I challenge the distinction between hard work and smart work. You cannot be smart without hard work. Amassing knowledge and mental ability requires years of effort and work. It is easier for gifted/clever people, but not inherent.

gifted =/= smart


I'd read that as 'pick your battles well'. You can work hard at things and get nowhere, you can work hard at other things and make a ton of progress, and these things can sometimes be estimated beforehand.

You can keep churning out spaghetti code (hopefully the uncooked kind) or you can learn and apply better methods, for example.


If you're working in a bubble self reflection is definitely important. If you have colleagues hopefully they will help you.

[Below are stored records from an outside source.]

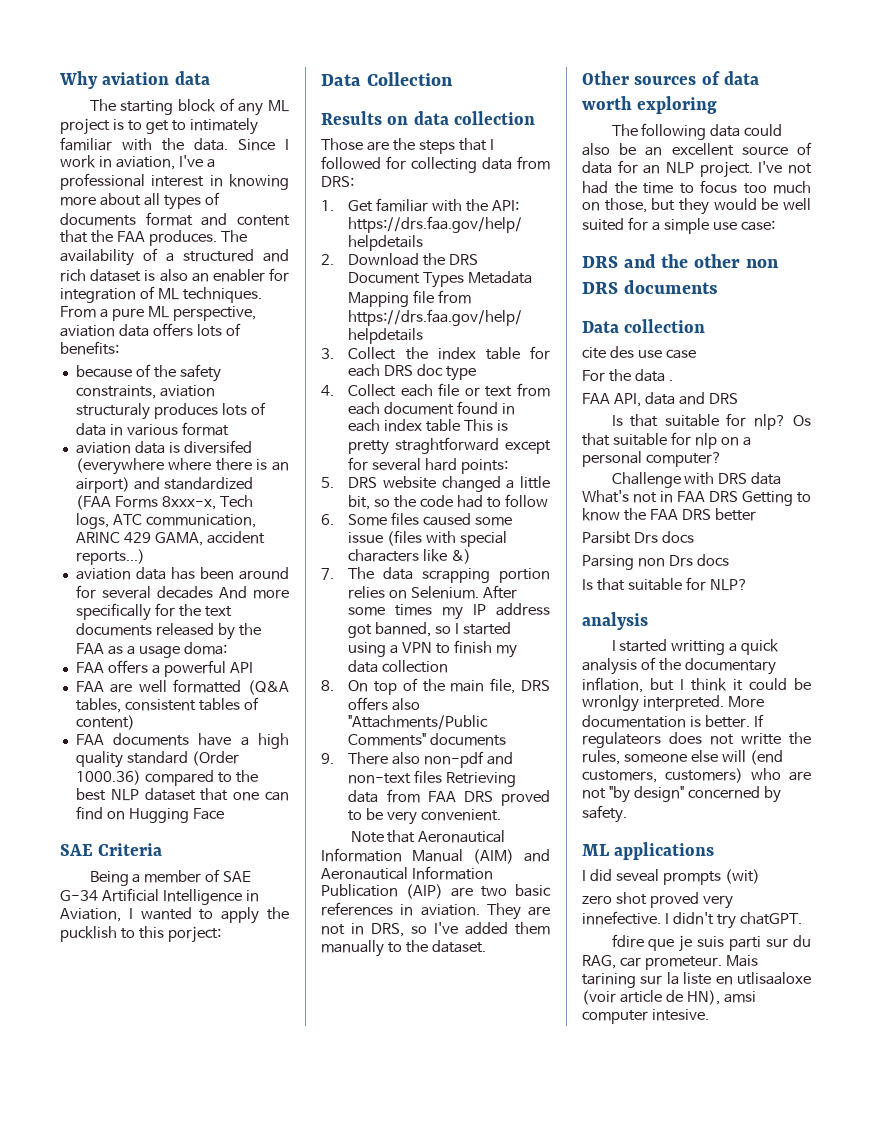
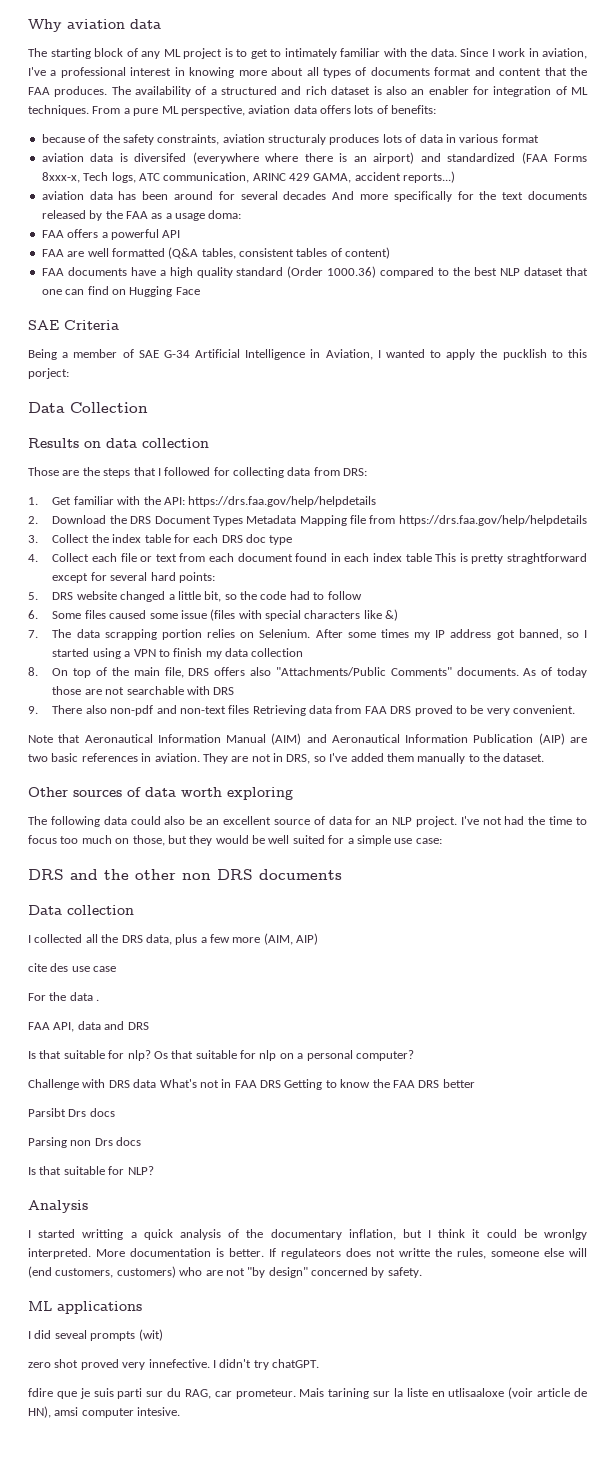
- 8. On top of the main file, DRS offers also "Attachments/Public Comments" documents
+ 8. On top of the main file, DRS offers also "Attachments/Public Comments" documents. As of today those are not searchable with DRS
+ I collected all the DRS data, plus a few more (AIM, AIP)
  Is that suitable for NLP?
- analysis
+ Analysis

When people are too much hung on hard work, they do stupid innefective things. Like, studying that much that you sleep deprive yourself, long crunch in work, sleeping under table in work as proof of commitment etc. Training so much that you get injury from it.


Are you sure? Doesn't work have value under any scenario, if only a residual educational value: a lesson for you and/or others? That would reduce "hard" and/or "smart" to multipliers of that value.


I would make a small change: hard work isn't sufficiently valuable. Smart work without hard work doesn't achieve nearly as much.